Altman was one of a number of tech CEOs who accompanied Trump on his Middle East tour, announcing a slew of multi-billion dollar tech deals along the way, including an agreement for the UAE to build the largest AI campus outside the United States – that’s the one Stargate will be one part of. The full facility will be a five gigawatt offering.

In a sign of Trump’s role in Stargate UAE, Altman, in announcing the deal, thanked Trump for his ‘support in making it possible’ and said the project was developed ‘in close coordination with the US government’.

As well as playing apparent ‘broker-in-chief’ on the Middle East tour, the Trump administration recently reversed the Biden administrations restrictions on chip exports.

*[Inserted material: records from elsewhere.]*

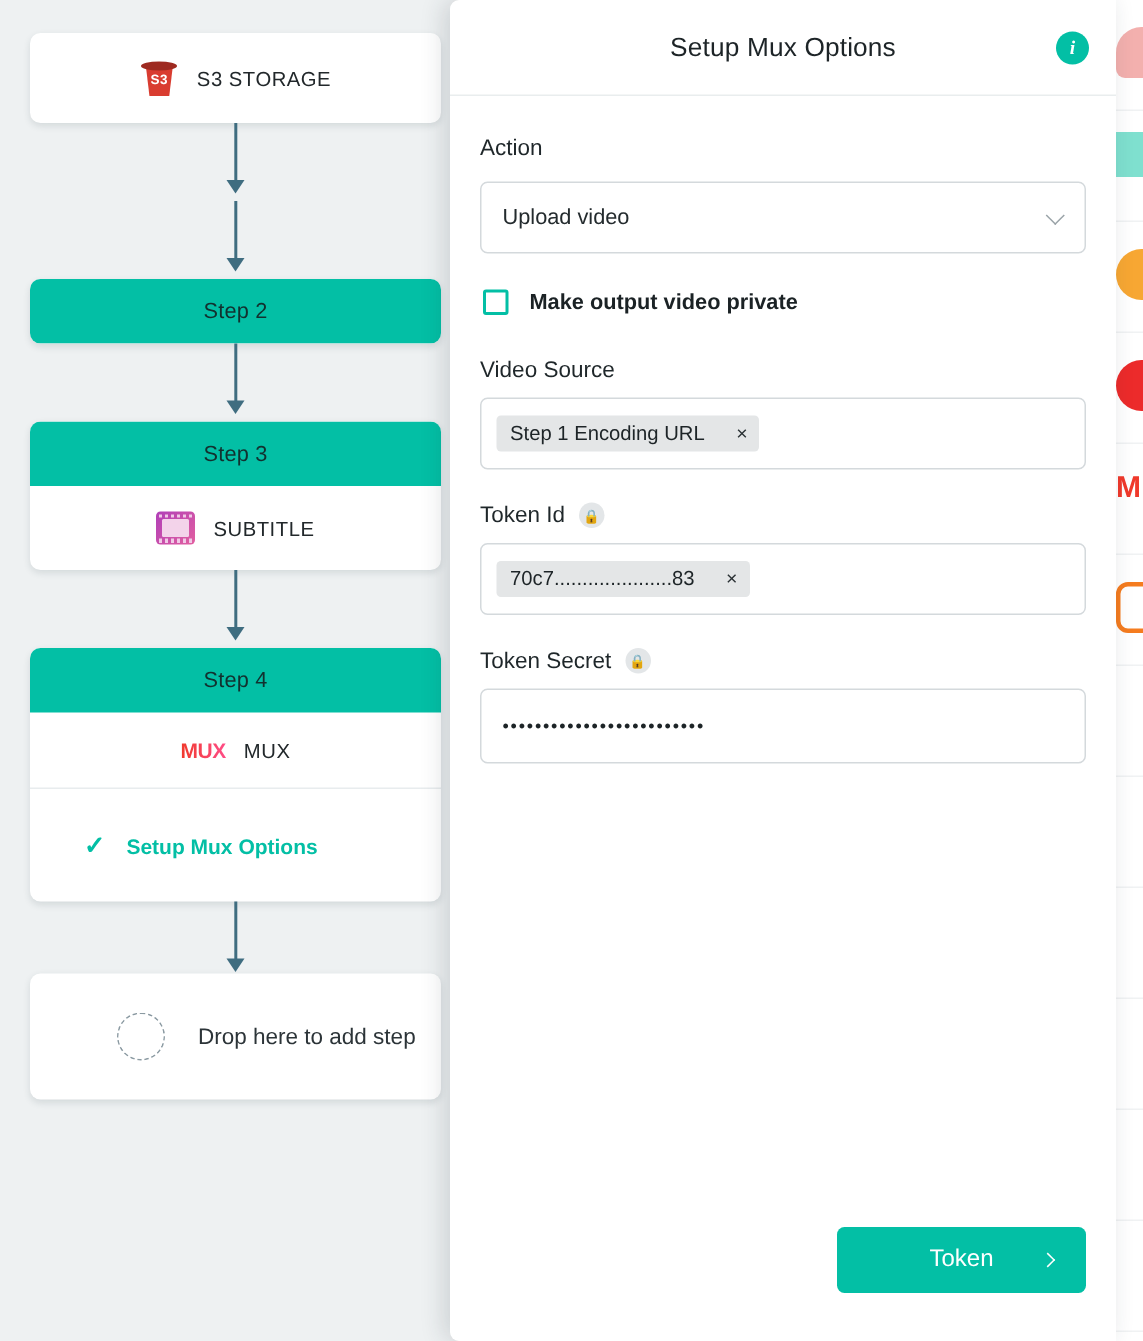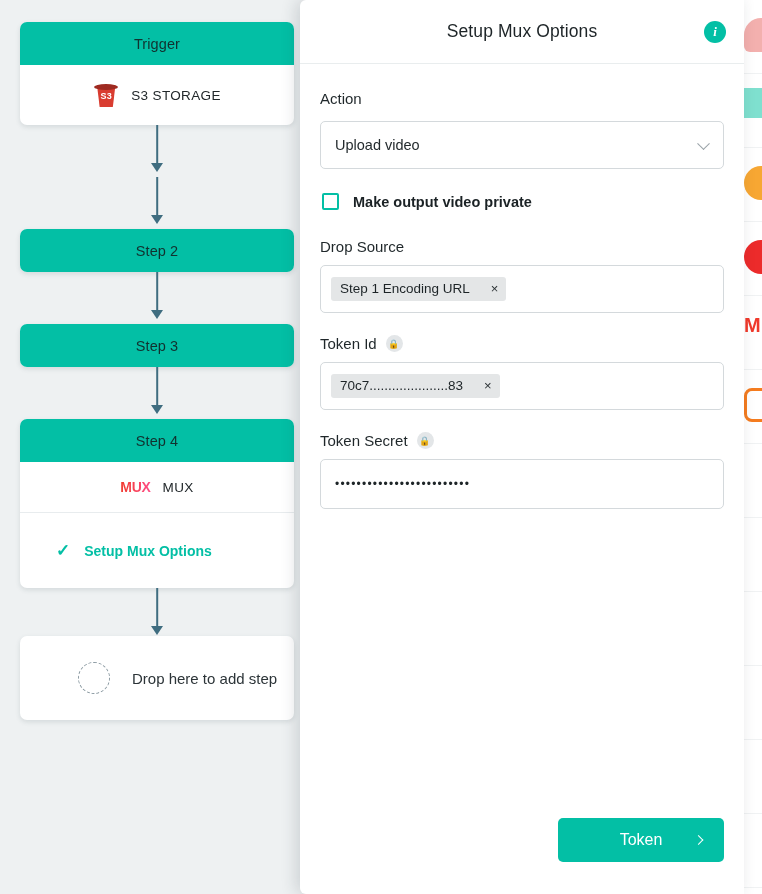--- a/index.html
+++ b/index.html
@@ -309,7 +309,6 @@
   <div class="canvas">
 
     <div class="step-card">
-      <div class="step-head">Trigger</div>
       <div class="step-body">
         <span class="logo s3">
           <span class="bucket"></span>

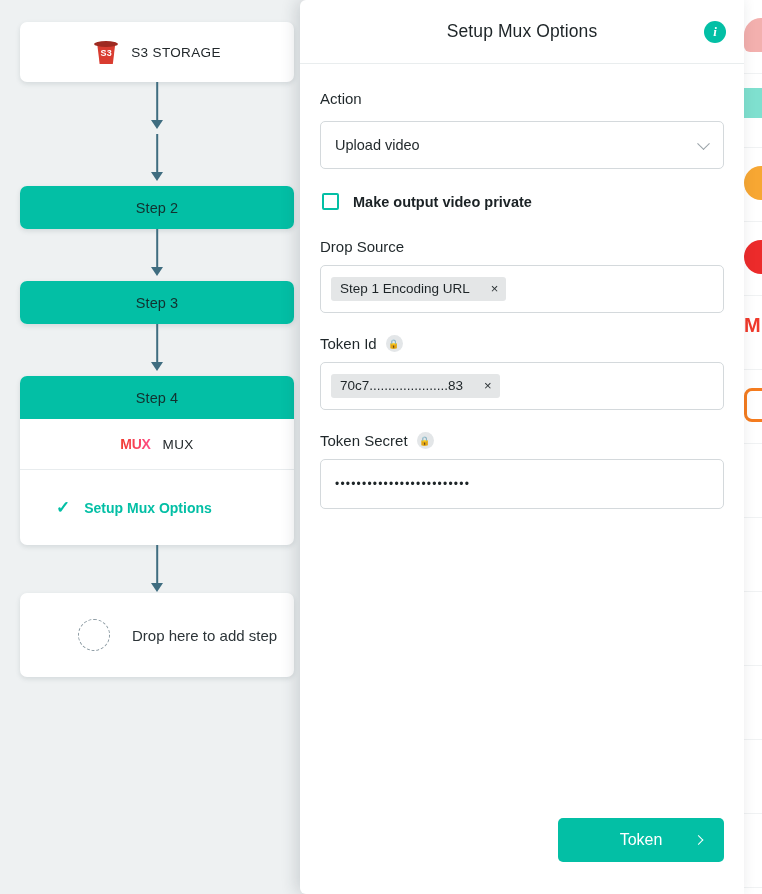--- a/index.html
+++ b/index.html
@@ -394,7 +394,7 @@
       </div>
 
       <div class="field-label">
-        <span>Drop Source</span>
+        <span>Video Source</span>
       </div>
       <div class="tag-box">
         <span class="tag">

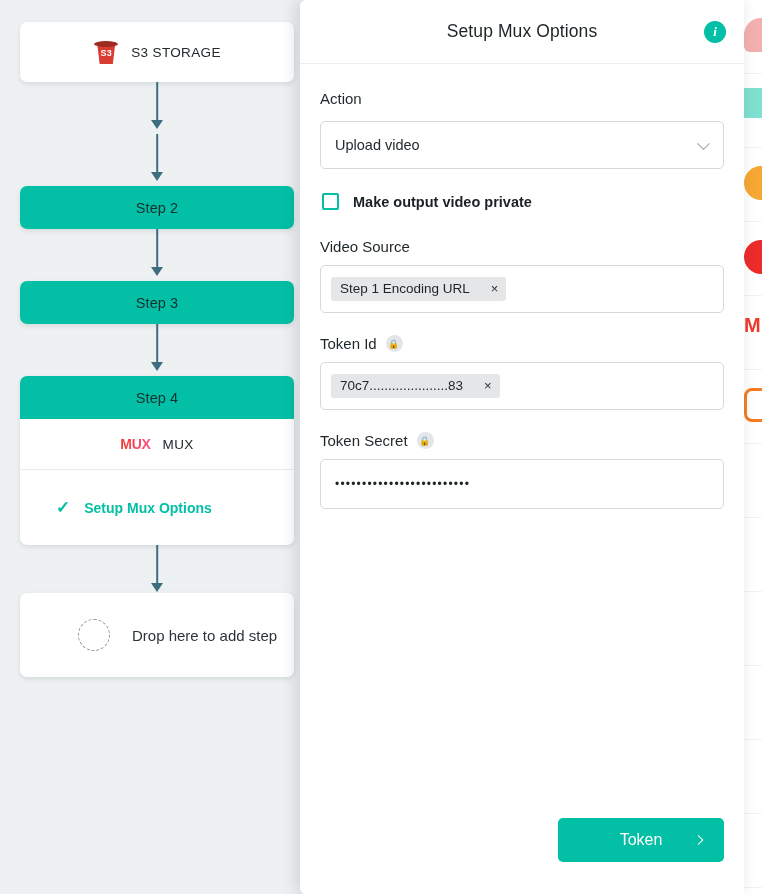--- a/index.html
+++ b/index.html
@@ -341,6 +341,14 @@
 
     <div class="step-card">
       <div class="step-head">Step 3</div>
+      <div class="step-body">
+        <span class="logo sub">
+          <span class="inner"></span>
+            <span class="perf-t"></span>
+            <span class="perf-b"></span>
+        </span>
+        <span>SUBTITLE</span>
+      </div>
     </div>
 
     <div class="conn">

Trump’s UAE agreement includes the UAE committing to invest, build or finance US data centres that are at least as large and as powerful as those in the UAE, investing a dollar in US AI infrastructure projects for every dollar it invests in Stargate UAE and the broader Abu Dhabi data centre project.

The deal gives the UAE expanded access to advanced AI chips, though which chips haven’t been revealed officially. Reuters, however, has reported that the UAE could be allowed to import 500,000 of Nvidia’s most advanced AI chips each year, starting this year.

OpenAI meanwhile, says Stargate UAE will mean the UAE will become the first country in the world to enable ChatGPT nationwide with ChatGPT Plus, the chatbot’s premium version, to be free for all UAE residents.